Saturday, May 28, 2011

Decision

This is going to be a quick one, but thought I should update you guys. Chris and I have made up our minds. I am going to sign the plea.

There is a tiny chance I could beat this case if I took it to trial, but I am unwilling to take that risk. In 3 years Allison will be almost 10, Brayden will be almost 13, not to mention I can't ask Chris to wait for me for triple the time we have been together. It wouldn't be fair to him.

Not sure when I have to go yet, but it might be as soon as Wednesday. Something occurred to me the other day. My lawyer said my plea deadline was extended to June 2nd, but said I had to let him know what I wanted to do by Tuesday (June 1st.) So this has me worrying that my actual plea and sentencing will be in 5 days.

I won't lie to you and say I am not scared shitless. I am not built for incarceration. I feel like I was put on this earth to help other people and maybe help them laugh when times get too tough. I am a lover, not a fighter. I talk as if I am tough, but really I feel like a frightened litlle girl. The uncertainty of what is going to happen is killing me.
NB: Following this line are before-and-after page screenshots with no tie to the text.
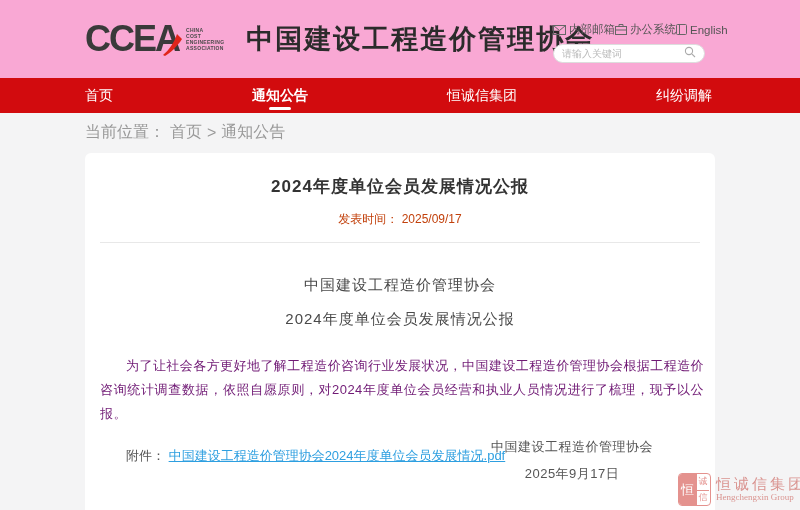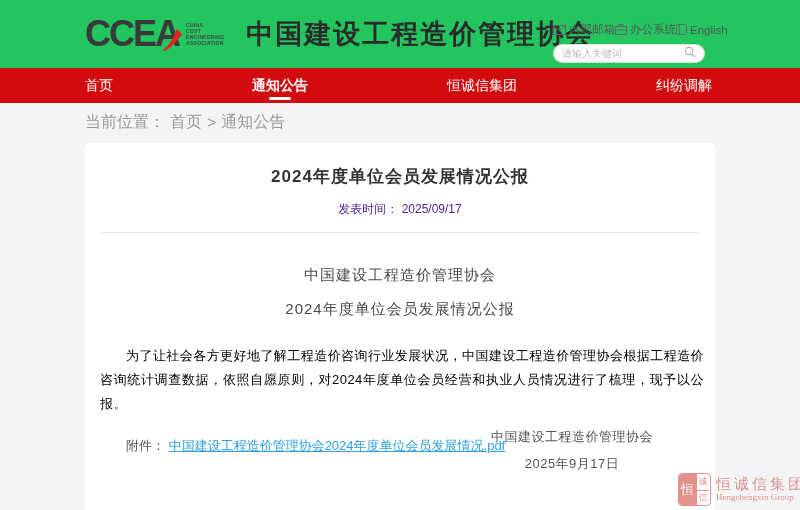"CCEA" .header { background: #22c55e -> #f9a8d4; height: 68px -> 78px }
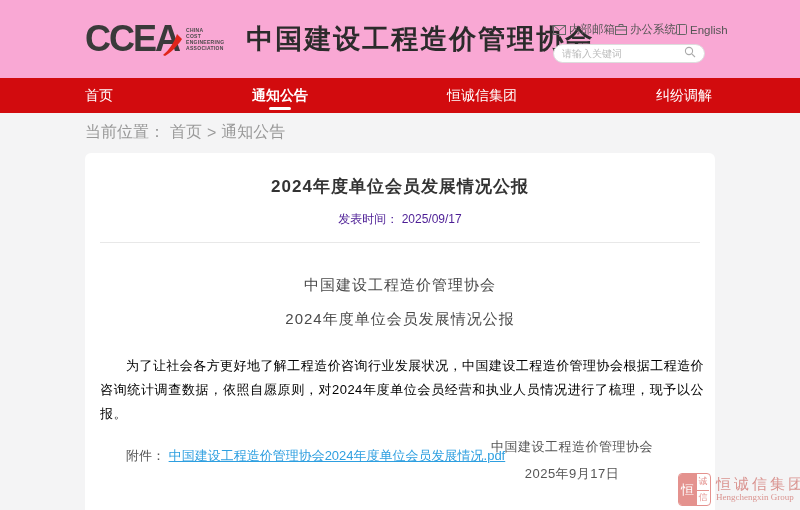"发表时间： 2025/09/17" .article-meta { color: #4c1d95 -> #c2410c }
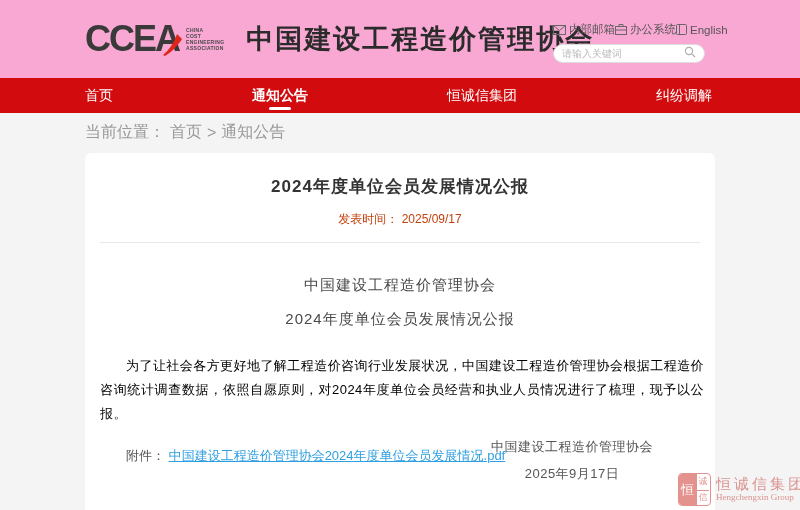"为了让社会各方更好地了解工程造价咨询行业发展状况，中国建设工程造价管理协会根据工" .article-paragraph { color: #000000 -> #701a75 }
I want to take a moment to welcome my new readers from twitter and favstar. I took a while to share this blog with you guys, but there are two sides to jamieramone. This is my serious one.

As always, thanks for listening and God bless!

1 comment:

  1. Jamie babe I think that if u all talked bout it and u both feel its the right decision then do it! And u know what u have been put on this earth to help people and make them laugh so just maybe while u r locked up u will touch the life of someone who u may have never met or talk to if not for being in there!! You are the strongest woman besides my real mother that I know and I'm sure that u will make it through this ok. We all love and care about you and will miss you!! Just be strong and come back home to your crispy and your babies as soon as possible!!!